Chapter 6 Wrap Up
This chapter introduced statistics and how it is taught in the elementary classroom. It also addressed the importance of being able to read and analyze data, including asking critical questions as to not be misled by data that are presented with bias. Different ways to represent data were explored as well as measures of central tendency and implications thereof. This is just the beginning of the very complex field of statistics but provides a basis of understanding data and how they are presented. In middle school, students expand on these topics as well as study the spread of data and corresponding graphical representations (for example so called “box and whisker plots”).
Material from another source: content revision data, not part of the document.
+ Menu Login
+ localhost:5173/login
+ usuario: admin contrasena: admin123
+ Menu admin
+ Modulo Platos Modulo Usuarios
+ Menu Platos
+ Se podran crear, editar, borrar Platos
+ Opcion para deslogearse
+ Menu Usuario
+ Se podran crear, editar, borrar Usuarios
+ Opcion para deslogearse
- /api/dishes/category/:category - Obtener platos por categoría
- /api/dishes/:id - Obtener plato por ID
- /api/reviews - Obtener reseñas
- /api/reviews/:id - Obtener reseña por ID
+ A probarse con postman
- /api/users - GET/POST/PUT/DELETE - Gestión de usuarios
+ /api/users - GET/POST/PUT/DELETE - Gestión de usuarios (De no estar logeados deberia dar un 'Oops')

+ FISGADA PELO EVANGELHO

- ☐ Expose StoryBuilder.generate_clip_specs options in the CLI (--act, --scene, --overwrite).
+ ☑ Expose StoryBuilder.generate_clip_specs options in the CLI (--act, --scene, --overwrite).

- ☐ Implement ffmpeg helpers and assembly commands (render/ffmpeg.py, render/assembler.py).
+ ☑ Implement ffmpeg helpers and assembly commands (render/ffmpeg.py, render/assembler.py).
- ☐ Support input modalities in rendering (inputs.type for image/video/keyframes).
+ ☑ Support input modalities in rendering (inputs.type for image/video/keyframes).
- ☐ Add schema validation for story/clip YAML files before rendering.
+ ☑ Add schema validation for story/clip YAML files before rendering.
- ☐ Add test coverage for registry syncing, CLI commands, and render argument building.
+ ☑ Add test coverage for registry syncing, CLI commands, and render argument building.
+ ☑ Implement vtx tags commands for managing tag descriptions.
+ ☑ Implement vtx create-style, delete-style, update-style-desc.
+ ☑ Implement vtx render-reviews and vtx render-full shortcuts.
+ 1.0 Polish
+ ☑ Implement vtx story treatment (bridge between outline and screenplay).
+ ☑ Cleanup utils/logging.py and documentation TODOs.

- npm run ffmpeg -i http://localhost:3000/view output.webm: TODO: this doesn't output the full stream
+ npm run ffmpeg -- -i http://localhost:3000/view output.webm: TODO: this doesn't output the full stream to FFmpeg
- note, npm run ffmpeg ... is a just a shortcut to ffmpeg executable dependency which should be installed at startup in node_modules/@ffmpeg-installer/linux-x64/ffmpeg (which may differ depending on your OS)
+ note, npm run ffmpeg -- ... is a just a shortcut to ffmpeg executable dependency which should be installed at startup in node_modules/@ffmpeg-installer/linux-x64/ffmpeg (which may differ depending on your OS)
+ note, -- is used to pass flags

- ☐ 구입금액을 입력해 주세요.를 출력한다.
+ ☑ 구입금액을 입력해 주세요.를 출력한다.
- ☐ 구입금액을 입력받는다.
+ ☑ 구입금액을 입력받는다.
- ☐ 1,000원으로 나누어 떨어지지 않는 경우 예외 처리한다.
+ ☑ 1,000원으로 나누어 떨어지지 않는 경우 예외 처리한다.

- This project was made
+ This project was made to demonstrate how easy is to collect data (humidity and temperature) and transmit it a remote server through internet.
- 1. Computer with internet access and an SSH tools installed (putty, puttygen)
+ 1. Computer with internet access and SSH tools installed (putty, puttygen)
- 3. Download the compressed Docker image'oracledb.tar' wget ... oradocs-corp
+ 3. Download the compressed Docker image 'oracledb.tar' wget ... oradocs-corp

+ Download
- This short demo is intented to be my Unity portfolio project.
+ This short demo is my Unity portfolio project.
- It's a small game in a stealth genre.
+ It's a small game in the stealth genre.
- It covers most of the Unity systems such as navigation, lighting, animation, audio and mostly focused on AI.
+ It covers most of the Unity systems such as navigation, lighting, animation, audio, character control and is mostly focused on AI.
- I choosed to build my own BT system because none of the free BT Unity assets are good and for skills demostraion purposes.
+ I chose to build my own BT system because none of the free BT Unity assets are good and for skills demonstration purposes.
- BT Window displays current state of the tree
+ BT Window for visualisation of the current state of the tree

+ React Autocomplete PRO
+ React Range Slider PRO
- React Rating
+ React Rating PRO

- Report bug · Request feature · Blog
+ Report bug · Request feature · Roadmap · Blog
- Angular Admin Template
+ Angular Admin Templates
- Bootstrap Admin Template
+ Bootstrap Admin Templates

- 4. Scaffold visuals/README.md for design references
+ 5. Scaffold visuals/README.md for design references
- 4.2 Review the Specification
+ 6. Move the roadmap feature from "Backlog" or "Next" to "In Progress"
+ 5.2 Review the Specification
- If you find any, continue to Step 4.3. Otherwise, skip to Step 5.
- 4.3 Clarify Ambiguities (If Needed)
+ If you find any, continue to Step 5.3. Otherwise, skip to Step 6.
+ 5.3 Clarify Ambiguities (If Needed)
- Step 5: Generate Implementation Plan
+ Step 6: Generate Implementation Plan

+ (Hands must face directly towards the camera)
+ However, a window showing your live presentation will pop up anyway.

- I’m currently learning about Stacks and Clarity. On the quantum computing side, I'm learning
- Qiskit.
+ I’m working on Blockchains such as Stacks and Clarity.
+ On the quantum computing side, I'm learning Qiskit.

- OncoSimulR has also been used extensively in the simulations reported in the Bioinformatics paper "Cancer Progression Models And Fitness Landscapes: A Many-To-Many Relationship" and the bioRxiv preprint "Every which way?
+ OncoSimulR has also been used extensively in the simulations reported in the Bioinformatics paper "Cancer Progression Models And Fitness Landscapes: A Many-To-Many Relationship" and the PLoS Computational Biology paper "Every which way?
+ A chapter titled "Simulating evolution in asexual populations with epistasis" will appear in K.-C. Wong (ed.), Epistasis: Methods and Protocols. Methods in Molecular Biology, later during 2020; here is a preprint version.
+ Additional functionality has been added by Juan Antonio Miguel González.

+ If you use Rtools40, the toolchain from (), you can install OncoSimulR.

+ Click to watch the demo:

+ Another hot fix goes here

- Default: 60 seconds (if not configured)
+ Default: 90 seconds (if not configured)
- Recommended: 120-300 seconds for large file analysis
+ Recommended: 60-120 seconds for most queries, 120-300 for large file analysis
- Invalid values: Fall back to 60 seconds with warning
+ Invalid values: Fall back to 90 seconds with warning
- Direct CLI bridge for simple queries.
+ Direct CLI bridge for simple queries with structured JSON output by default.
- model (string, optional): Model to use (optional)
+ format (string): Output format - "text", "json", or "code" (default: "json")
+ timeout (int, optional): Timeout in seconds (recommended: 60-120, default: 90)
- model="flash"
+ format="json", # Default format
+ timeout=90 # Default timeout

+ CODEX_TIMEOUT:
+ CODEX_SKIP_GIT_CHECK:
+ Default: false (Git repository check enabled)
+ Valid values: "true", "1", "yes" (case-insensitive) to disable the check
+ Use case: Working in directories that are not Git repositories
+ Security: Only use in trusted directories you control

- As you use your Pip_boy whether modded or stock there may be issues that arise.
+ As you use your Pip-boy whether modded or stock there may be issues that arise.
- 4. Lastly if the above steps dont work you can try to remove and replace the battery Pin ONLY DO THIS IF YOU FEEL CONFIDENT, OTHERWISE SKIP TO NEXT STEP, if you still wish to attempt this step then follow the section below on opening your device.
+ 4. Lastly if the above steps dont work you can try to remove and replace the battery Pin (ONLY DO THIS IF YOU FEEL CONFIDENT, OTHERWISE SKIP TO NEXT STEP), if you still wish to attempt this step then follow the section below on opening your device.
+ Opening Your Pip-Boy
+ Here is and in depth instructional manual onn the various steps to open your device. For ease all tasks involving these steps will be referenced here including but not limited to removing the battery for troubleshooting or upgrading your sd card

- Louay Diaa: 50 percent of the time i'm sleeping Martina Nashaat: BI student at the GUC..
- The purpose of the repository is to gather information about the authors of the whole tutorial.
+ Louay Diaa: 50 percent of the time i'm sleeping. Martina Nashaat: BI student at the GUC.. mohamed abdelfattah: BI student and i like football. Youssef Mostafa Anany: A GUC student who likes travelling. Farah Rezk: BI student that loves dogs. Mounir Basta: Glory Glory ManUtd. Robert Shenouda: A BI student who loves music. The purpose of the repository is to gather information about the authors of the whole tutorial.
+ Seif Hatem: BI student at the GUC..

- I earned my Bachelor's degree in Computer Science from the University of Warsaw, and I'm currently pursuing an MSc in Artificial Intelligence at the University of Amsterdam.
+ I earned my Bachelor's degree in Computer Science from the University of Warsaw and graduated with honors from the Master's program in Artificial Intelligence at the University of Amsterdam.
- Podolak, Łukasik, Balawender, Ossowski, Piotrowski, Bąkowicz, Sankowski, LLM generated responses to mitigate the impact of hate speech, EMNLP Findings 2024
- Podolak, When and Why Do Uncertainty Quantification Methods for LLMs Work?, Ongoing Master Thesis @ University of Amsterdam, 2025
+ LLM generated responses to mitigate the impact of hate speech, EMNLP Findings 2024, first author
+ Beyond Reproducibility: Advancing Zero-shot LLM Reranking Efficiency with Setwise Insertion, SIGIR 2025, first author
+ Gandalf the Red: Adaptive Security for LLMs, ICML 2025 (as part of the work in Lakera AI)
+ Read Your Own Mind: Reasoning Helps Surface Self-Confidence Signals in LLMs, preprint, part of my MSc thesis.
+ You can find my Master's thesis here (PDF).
This all provides a foundation to understanding data and how they can provide valuable information (or potentially harmful misinformation). Statistics are used absolutely everywhere in today’s society and are more important than ever for students to understand.
For material on Measuring the Spread of Data see p. 181 – 182, 187 – 196 in Big Ideas in Geometry and Data Analysis (see link in Back Matter – OER Resources)
A value calculated using data from a sample.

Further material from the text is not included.